Change listing data
====

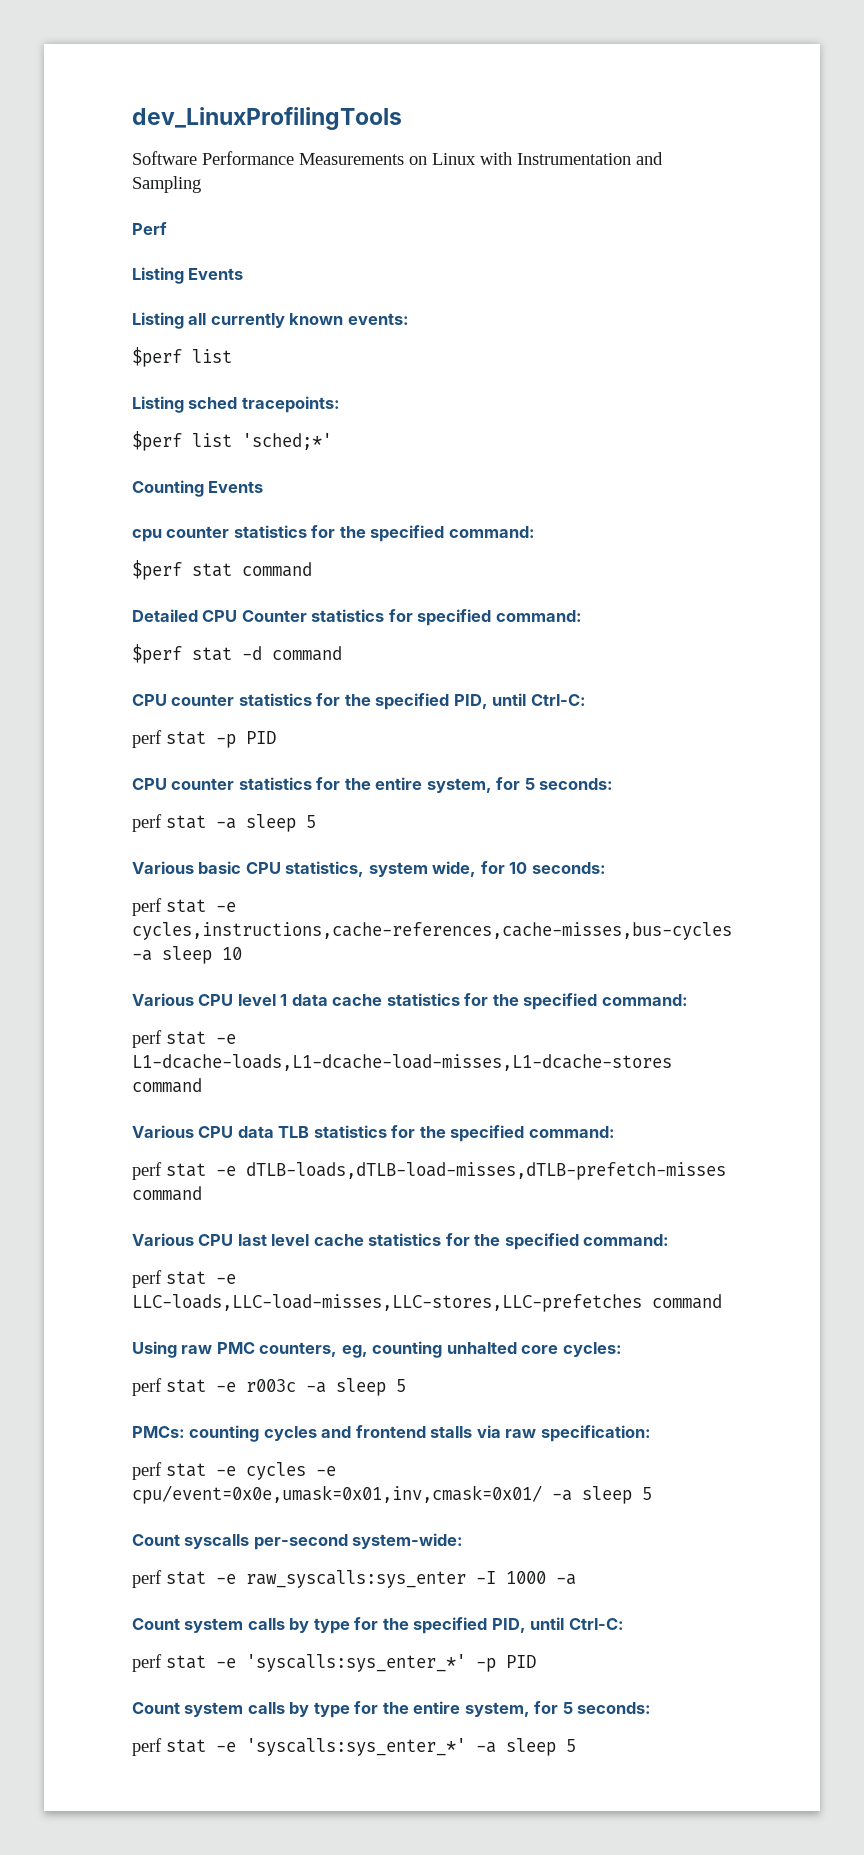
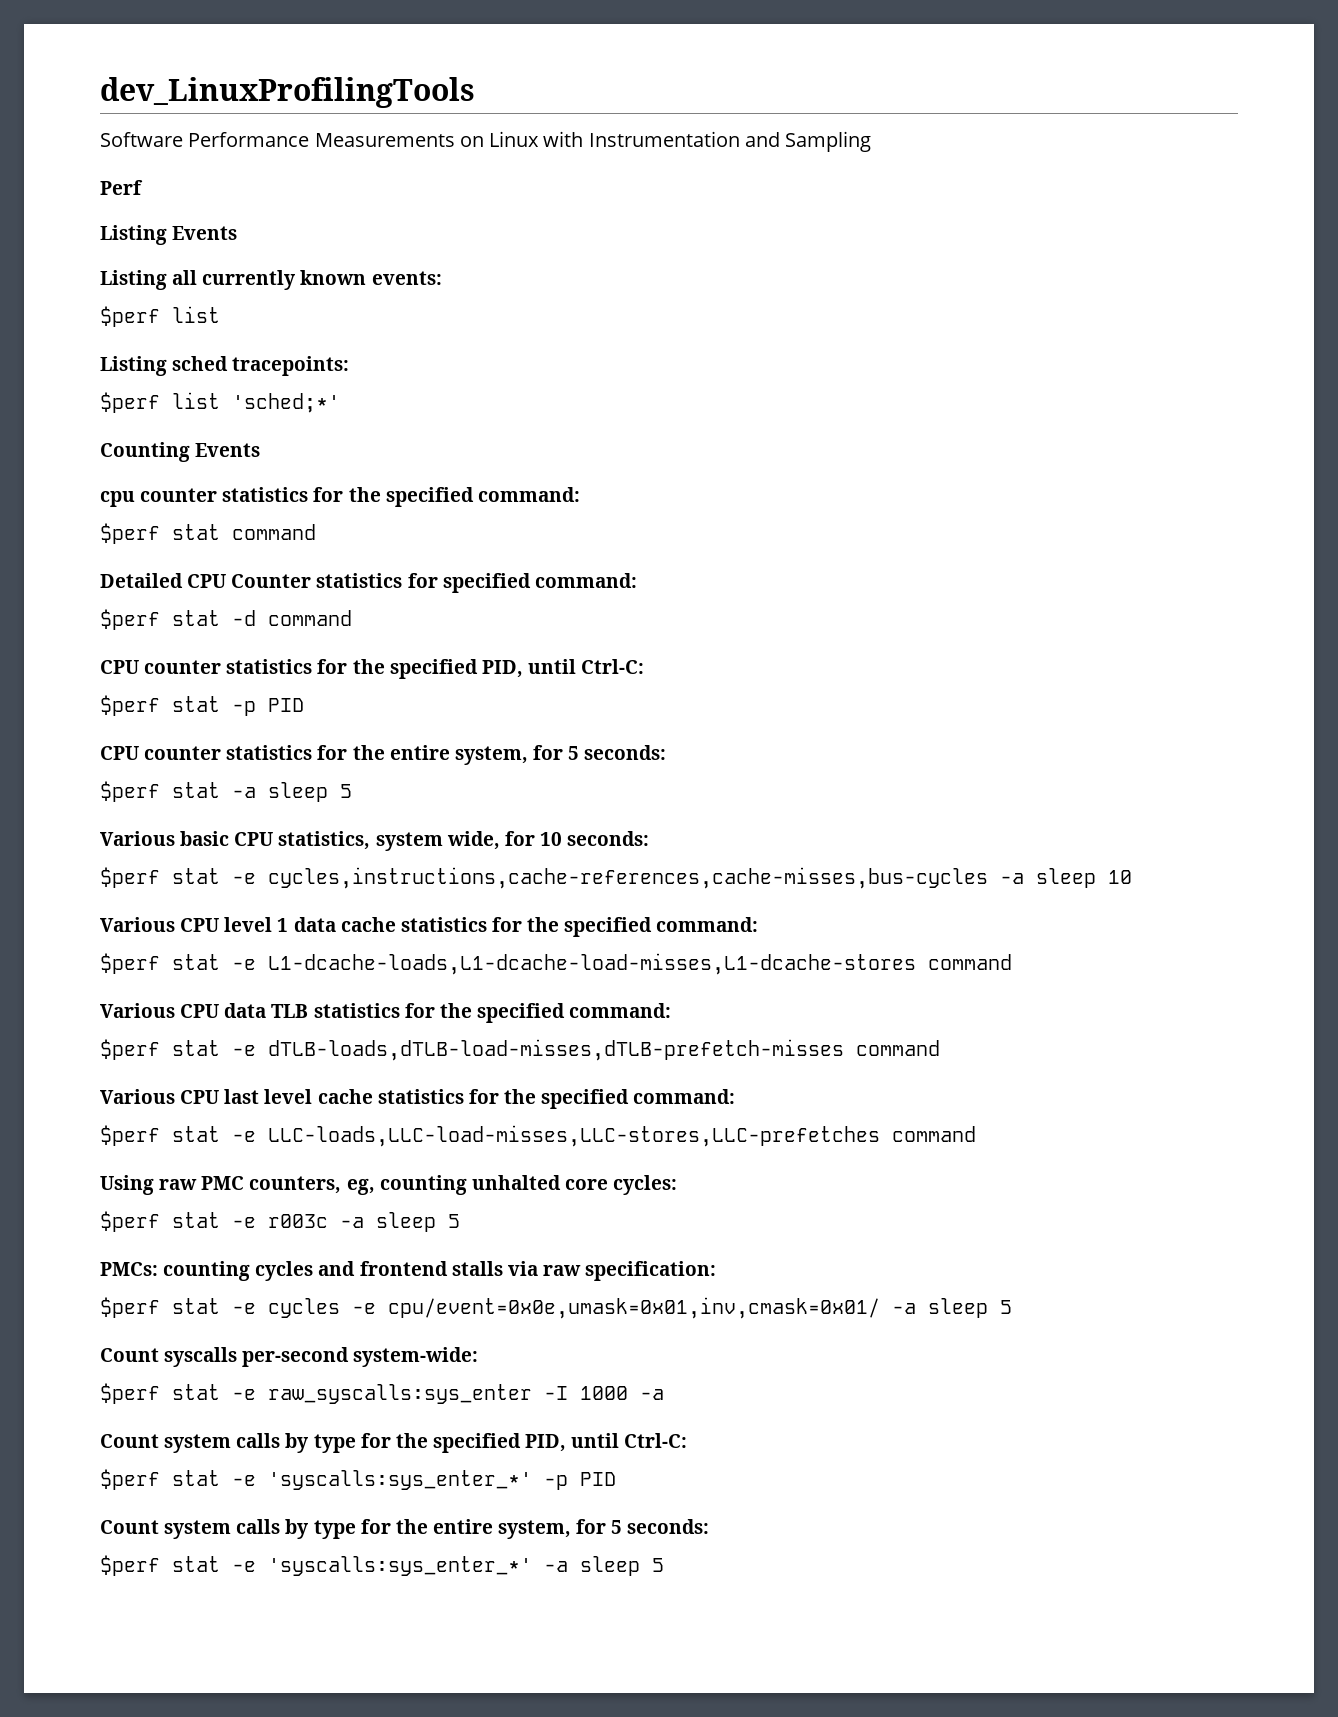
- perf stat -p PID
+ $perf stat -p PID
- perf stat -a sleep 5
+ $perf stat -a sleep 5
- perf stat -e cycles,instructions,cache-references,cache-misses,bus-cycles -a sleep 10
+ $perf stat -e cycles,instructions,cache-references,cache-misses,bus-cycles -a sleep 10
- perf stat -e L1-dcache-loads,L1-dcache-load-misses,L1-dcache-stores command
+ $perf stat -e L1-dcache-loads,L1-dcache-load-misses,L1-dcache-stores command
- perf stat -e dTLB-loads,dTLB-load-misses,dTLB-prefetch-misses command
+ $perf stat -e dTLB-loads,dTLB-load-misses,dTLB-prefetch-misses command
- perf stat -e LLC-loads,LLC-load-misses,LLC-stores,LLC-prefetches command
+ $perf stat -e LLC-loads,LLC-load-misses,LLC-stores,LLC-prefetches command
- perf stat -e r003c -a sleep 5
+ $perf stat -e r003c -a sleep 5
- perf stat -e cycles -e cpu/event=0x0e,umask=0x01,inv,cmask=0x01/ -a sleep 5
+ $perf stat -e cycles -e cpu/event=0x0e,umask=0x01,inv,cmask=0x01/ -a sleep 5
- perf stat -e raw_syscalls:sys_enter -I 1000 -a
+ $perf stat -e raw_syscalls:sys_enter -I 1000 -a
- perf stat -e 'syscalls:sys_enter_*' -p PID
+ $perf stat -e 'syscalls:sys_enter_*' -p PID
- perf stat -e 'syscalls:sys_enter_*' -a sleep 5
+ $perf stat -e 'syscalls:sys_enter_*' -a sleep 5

====

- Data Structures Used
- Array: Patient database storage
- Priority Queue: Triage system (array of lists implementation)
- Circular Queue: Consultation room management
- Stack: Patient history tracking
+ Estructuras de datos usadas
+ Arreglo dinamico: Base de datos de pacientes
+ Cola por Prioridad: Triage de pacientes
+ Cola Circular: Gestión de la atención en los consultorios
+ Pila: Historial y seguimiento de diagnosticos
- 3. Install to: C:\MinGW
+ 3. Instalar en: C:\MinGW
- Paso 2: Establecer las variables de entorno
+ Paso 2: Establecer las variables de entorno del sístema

====

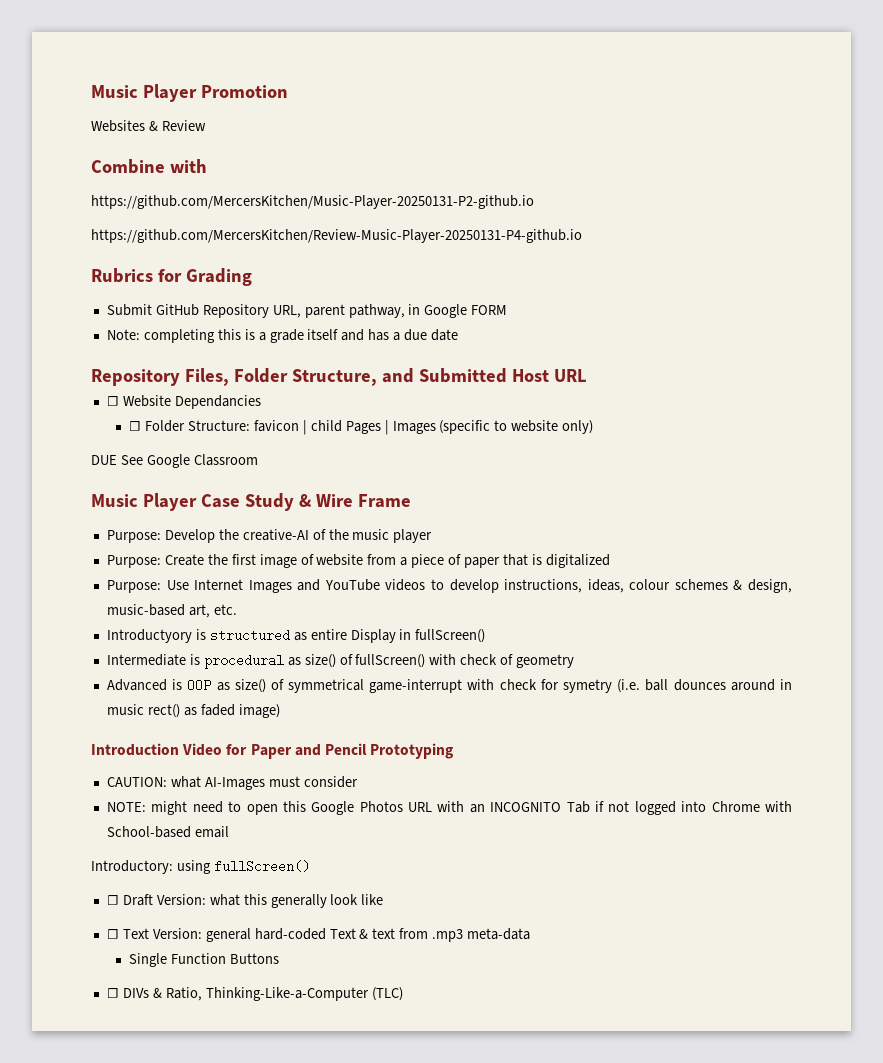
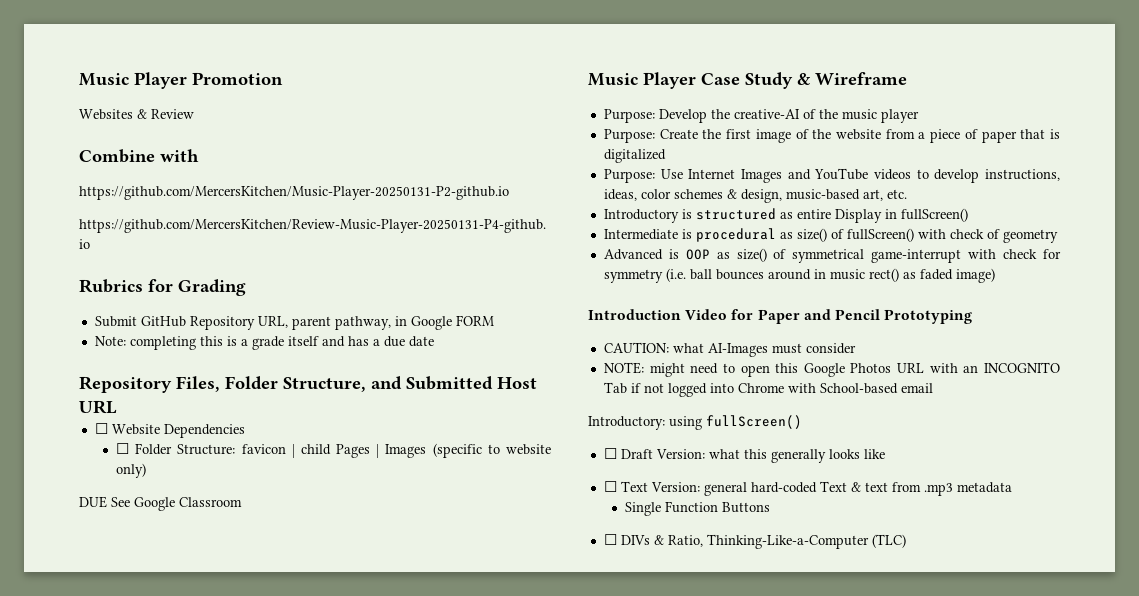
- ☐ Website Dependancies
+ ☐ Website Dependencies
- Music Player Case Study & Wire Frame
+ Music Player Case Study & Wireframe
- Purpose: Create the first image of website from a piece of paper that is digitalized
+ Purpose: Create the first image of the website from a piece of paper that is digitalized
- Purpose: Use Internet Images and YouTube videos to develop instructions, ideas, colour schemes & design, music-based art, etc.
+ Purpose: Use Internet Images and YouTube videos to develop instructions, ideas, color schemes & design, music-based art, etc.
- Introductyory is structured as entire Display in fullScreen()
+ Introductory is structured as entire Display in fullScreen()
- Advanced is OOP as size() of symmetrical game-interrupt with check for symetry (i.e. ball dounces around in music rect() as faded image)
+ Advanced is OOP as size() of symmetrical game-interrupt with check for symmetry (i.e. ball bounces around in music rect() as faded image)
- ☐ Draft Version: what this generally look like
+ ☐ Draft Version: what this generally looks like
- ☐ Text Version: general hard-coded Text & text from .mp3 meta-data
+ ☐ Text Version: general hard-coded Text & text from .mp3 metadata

====

### What to produce
Identify the lines in the entries above that contain "cmask", then copy them out.

### Exercise result
- perf stat -e cycles -e cpu/event=0x0e,umask=0x01,inv,cmask=0x01/ -a sleep 5
+ $perf stat -e cycles -e cpu/event=0x0e,umask=0x01,inv,cmask=0x01/ -a sleep 5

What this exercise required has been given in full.